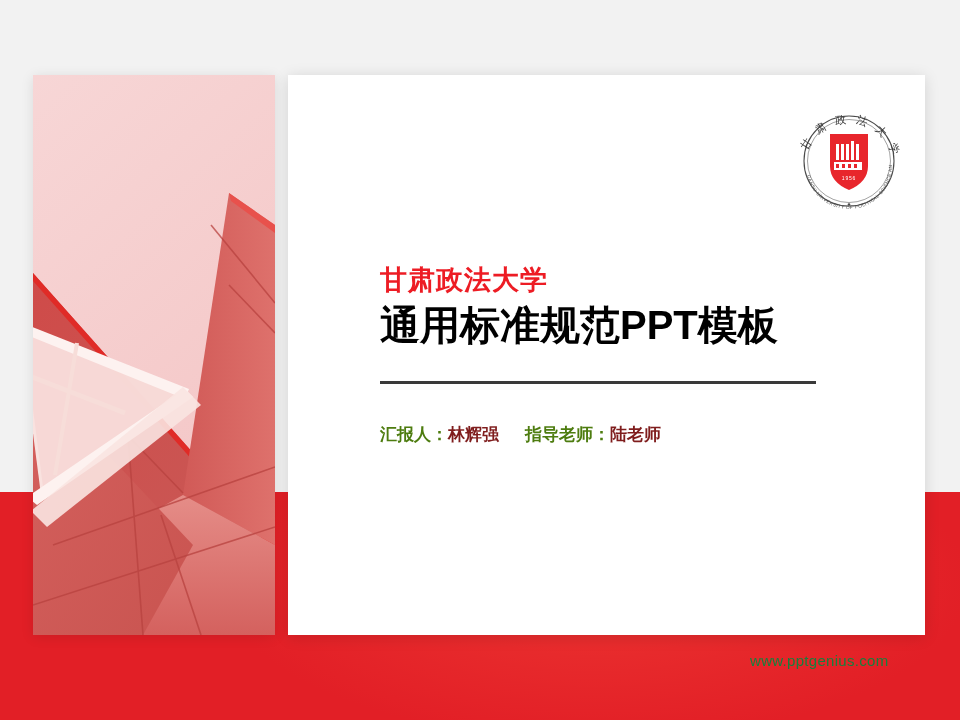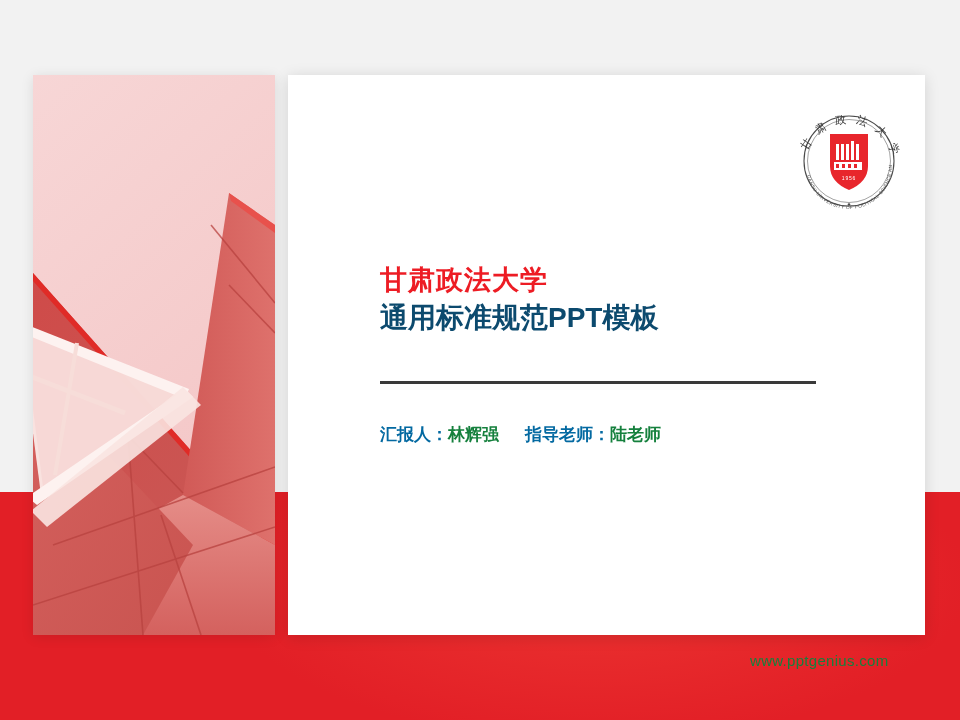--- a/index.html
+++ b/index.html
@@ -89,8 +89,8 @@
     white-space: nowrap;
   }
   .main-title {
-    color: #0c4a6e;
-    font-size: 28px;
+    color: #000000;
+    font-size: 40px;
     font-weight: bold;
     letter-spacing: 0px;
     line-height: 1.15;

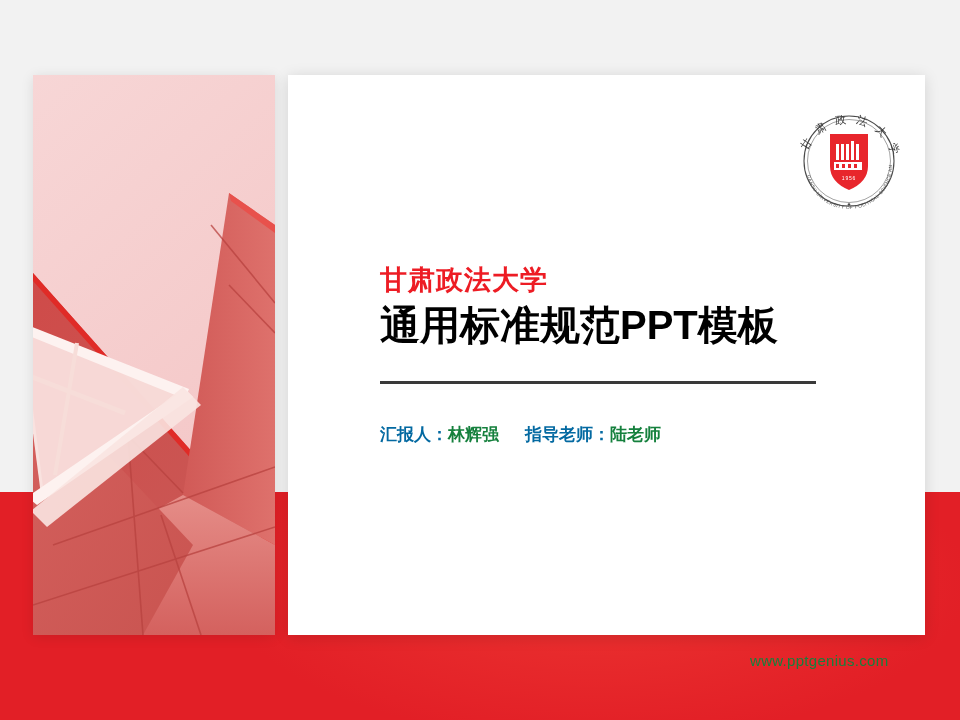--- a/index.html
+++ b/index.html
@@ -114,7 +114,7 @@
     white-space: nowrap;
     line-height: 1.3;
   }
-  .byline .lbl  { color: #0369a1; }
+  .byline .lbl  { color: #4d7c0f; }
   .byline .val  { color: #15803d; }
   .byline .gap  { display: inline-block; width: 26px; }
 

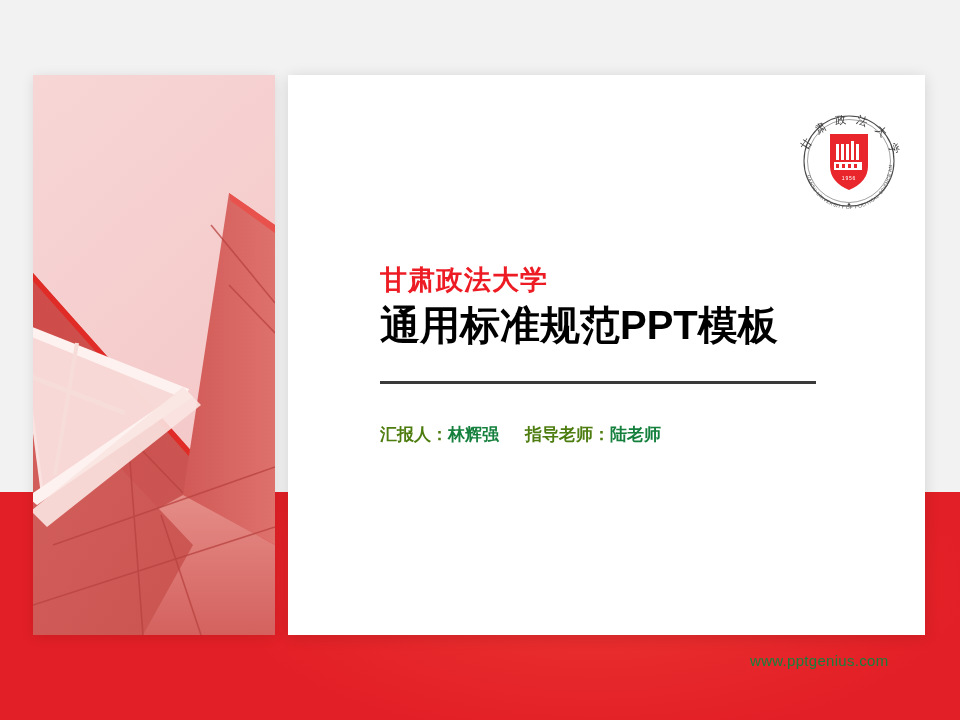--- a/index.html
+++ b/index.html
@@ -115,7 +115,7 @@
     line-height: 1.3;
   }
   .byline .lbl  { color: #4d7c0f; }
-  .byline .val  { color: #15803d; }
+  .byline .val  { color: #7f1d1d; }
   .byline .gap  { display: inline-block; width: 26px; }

***

◆ **PROBLEM STATEMENT**
An answer that restates all the entries exactly and drops the images is what is needed.

◆ **TASK RESPONSE**
--- a/index.html
+++ b/index.html
@@ -89,8 +89,8 @@
     white-space: nowrap;
   }
   .main-title {
-    color: #0c4a6e;
-    font-size: 28px;
+    color: #000000;
+    font-size: 40px;
     font-weight: bold;
     letter-spacing: 0px;
     line-height: 1.15;

--- a/index.html
+++ b/index.html
@@ -114,7 +114,7 @@
     white-space: nowrap;
     line-height: 1.3;
   }
-  .byline .lbl  { color: #0369a1; }
+  .byline .lbl  { color: #4d7c0f; }
   .byline .val  { color: #15803d; }
   .byline .gap  { display: inline-block; width: 26px; }
 

--- a/index.html
+++ b/index.html
@@ -115,7 +115,7 @@
     line-height: 1.3;
   }
   .byline .lbl  { color: #4d7c0f; }
-  .byline .val  { color: #15803d; }
+  .byline .val  { color: #7f1d1d; }
   .byline .gap  { display: inline-block; width: 26px; }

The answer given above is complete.